# Just bought a $200 cooler and I don't need a cooler



## SnookFisher (Jun 15, 2021)

You can get a nice seat cushion for that Roadie 24 as well!


----------



## TravisE (Jan 19, 2021)

I have a small igloo I use for my SUP, it was a freebie that I had sitting in my garage. Works pretty good, I had to add a rod holder and cooler tie downs and the lid compresses when I sit on it. I don’t think it would stay shut if I where to tip over tho, but I also feel like if I where to ever fall off of it the whole SUP would not tip over, I would just fall off into the water. Here’s a picture.


----------



## Half Shell (Jul 19, 2016)

I did discover that the Roadie 24 is the only Yeti without a place to mount a rod holder. I'm wondering is a Sea Sucker holder may work?


----------



## Surffshr (Dec 28, 2017)

You will still have that ten years from now. I actually dated mine when my wife bought it for me at the Bucky’s in Wharton. 12/31/2011…I expect at least 10 more years.


----------



## Half Shell (Jul 19, 2016)

I took it out on Saturday and decided that it needed a cushion. The cooler lid has no give and gets pretty firm after awhile. Yeti is sold out of their $50 cushion for it so I went a SeaDeck one for $35.

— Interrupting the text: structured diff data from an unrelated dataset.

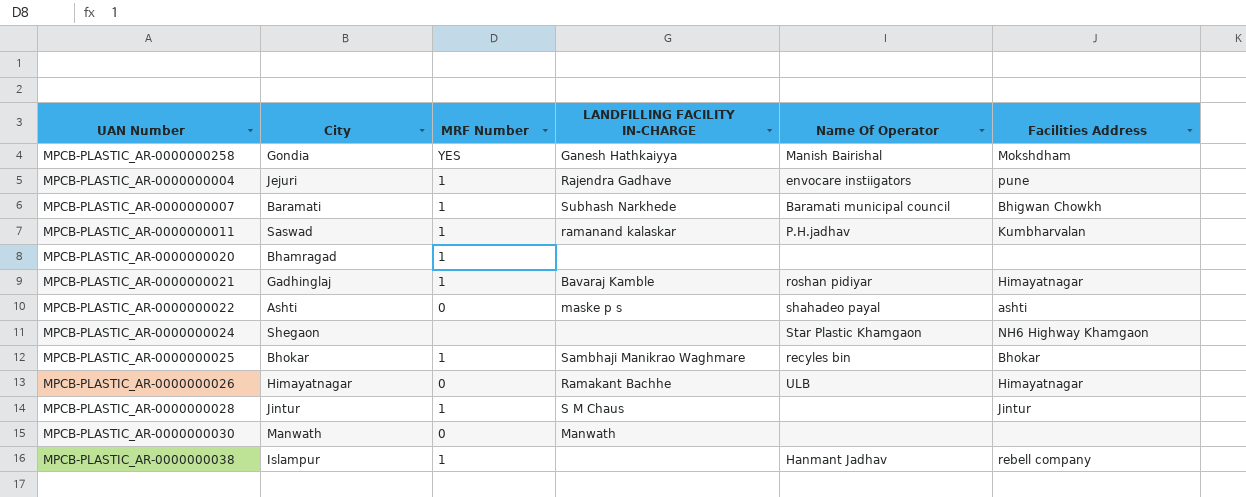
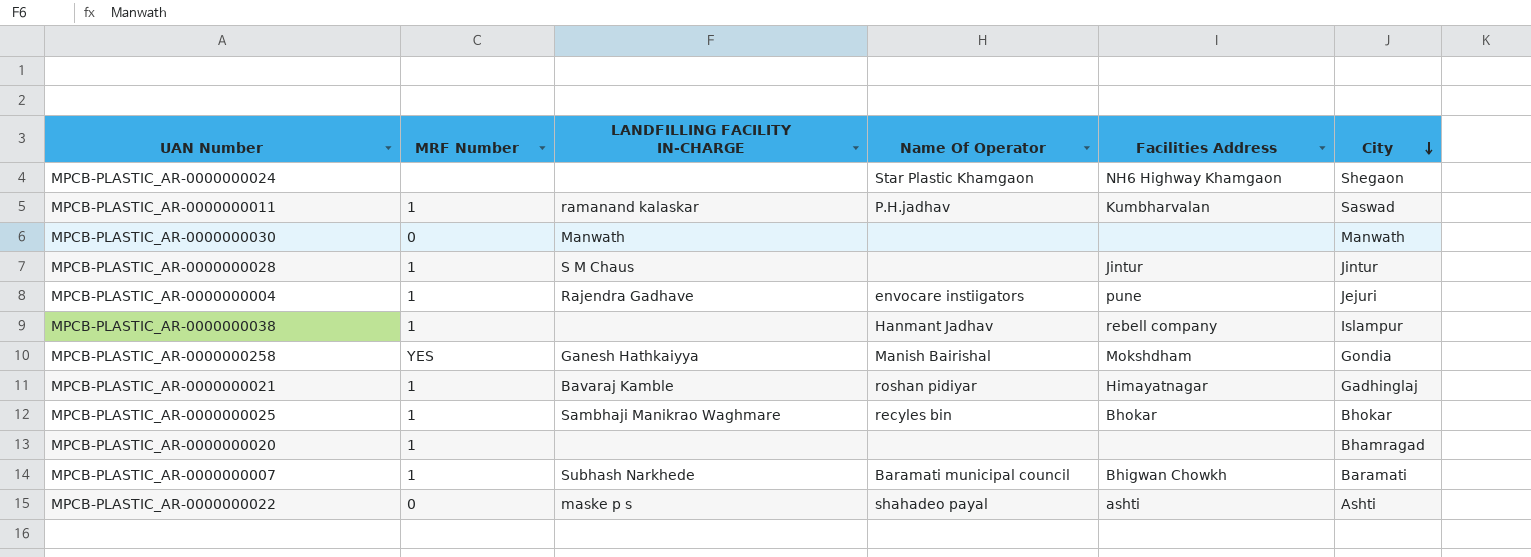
row order: none -> City descending
column City | position: 2 -> 6
row MPCB-PLASTIC_AR-0000000026: Himayatnagar | 0 | Ramakant Bachhe | ULB | Himayatnagar -> none

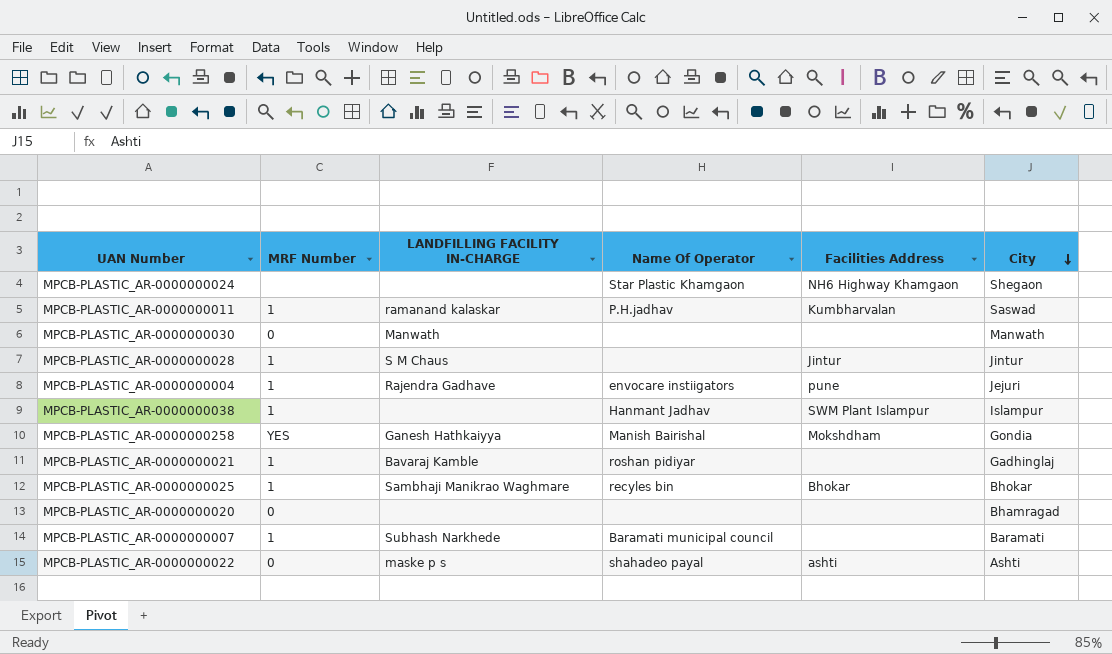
MPCB-PLASTIC_AR-0000000038 | Facilities Address: rebell company -> SWM Plant Islampur
MPCB-PLASTIC_AR-0000000021 | Facilities Address: Himayatnagar -> none
MPCB-PLASTIC_AR-0000000020 | MRF Number: 1 -> 0
MPCB-PLASTIC_AR-0000000007 | Facilities Address: Bhigwan Chowkh -> none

I ended up ordering the very expensive Bote :"tackle rac" with two rod holders instead of mounting rod holders to the cooler. That thing is pretty nice to have but Bote needs to include polyethylene liners for their rod holders. I liners from Taco Marine do not fit and my reel seat already rubbed away some of the powder coat in the rod holder and it's only a matter of time before that becomes an issue in saltwater. I coated the aluminum tackle rac with woody wax after washing.


----------